Burstein wrote a whole, detailed treatment to describe how she thought the series would unfold. Clinton did not have any creative control.

“One of the things that was very important for me to do in the series was tie it into the larger historical moments that were going on that she (was) either affected by or was influencing herself,” said Burstein. “A lot of that was women's history over the … years as well as culture, political culture, partisan politics.

“I think that was very appealing to her … that you could use her life as a way of understanding this importance in history both for women and the culture at large … If I just said, ‘hey I want to do this tell-all about your life,’ that would not be appealing nor would I want to do that either.”

Burstein said Clinton was a better interview subject as time went on.

“I think she was less comfortable the first day or so and each time she became much more comfortable to the point where within a day or so she seemed quite at ease,” said Burstein. “We were able to really capture her thoughts and feelings and even quite intimate thoughts and feelings at times, her venting ... a whole host of emotions when you do interviews for seven days.”

Burstein didn’t get to interview everyone she requested.

“I tried very hard to get 30 different Republicans,” said Burstein. “Not just any Republicans. Republicans who had been in office from the time of the '90s onward dealing with a lot of things that she was, and they just universally would say no. They didn’t want to appear in the documentary about Hillary Clinton even though I said she has no control and this is a fair and balanced piece.”

She got former Speaker of the House Newt Gingrich on his cellphone after his office had rejected the interview.

“He told me, ‘I would rather stick a needle in my eye than do this interview,’ ” recalled Burstein. “That was a bit shocking that partisan politics are so heated right now that no one was willing to participate in about a story that had to do with her.”

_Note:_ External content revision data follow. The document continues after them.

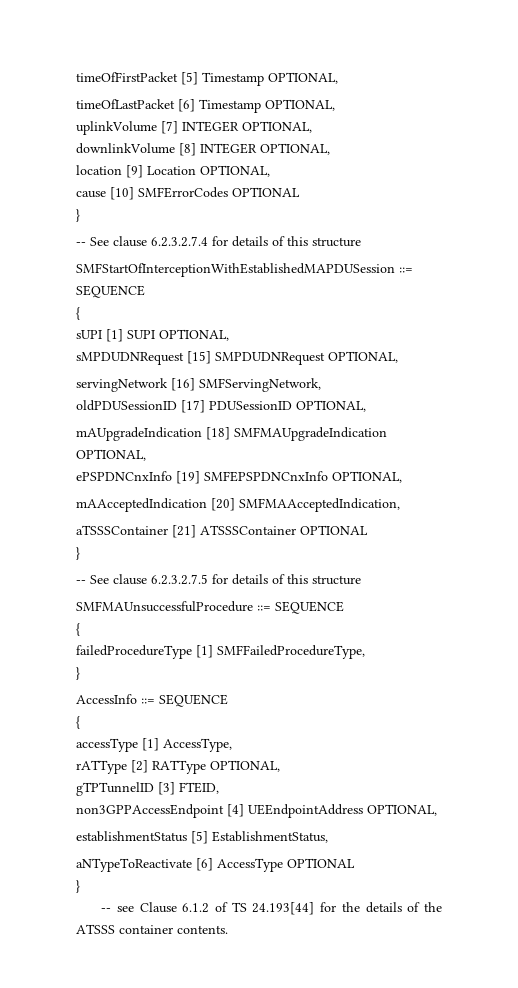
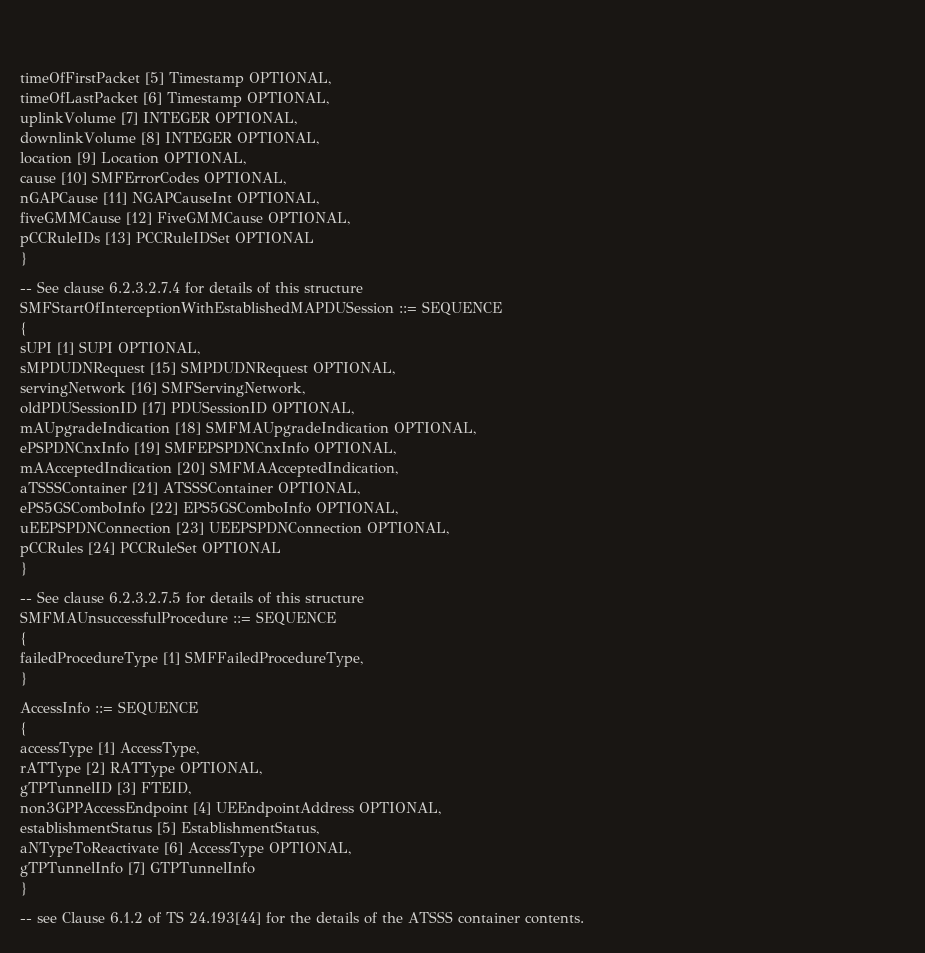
- cause [10] SMFErrorCodes OPTIONAL
+ cause [10] SMFErrorCodes OPTIONAL,
+ nGAPCause [11] NGAPCauseInt OPTIONAL,
+ fiveGMMCause [12] FiveGMMCause OPTIONAL,
+ pCCRuleIDs [13] PCCRuleIDSet OPTIONAL
- aTSSSContainer [21] ATSSSContainer OPTIONAL
+ aTSSSContainer [21] ATSSSContainer OPTIONAL,
+ ePS5GSComboInfo [22] EPS5GSComboInfo OPTIONAL,
+ uEEPSPDNConnection [23] UEEPSPDNConnection OPTIONAL,
+ pCCRules [24] PCCRuleSet OPTIONAL
- aNTypeToReactivate [6] AccessType OPTIONAL
+ aNTypeToReactivate [6] AccessType OPTIONAL,
+ gTPTunnelInfo [7] GTPTunnelInfo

She eventually got one Republican, Bill Frist, the Senate majority leader when Clinton was first lady, for an interview.

“He knew her well,” said Burstein. “He was fantastic.”

Of course, Hillary bashers probably would rather stick a needle in their eye than watch this series.

But some of those willing to watch may conclude by the end of it how much they misjudged Clinton. They may even come to appreciate her sense of humor, as she imitates one congressman and laughs after saying she knew she would never have a dull or boring moment if she married Bill.

“And that has proven to be true,” said Clinton, followed by a big laugh.

Burstein didn’t have to reflect long when asked what she considered the most misunderstood thing about Clinton.

“I go on Twitter and I read these people saying that she's a serial killer and a pedophile and she killed Jeffrey Epstein in his jail cell, so I mean it just could not be further from the truth in my opinion,” said Burstein. “I mean the woman I met is very different. She’s hardworking and she seems to really care about social justice. You know no one is perfect, she is certainly flawed but not in any way close to what she is being accused of. It’s insane. There is such a disconnect between the person she is and the conspiracy theories of who she is.

“She is a warm person. That’s the other misconception – that she's very inauthentic and awkward. I deal with this in my film … In person she's a warm, intelligent human being.”

That pretty much confirmed what I was told at the October wedding.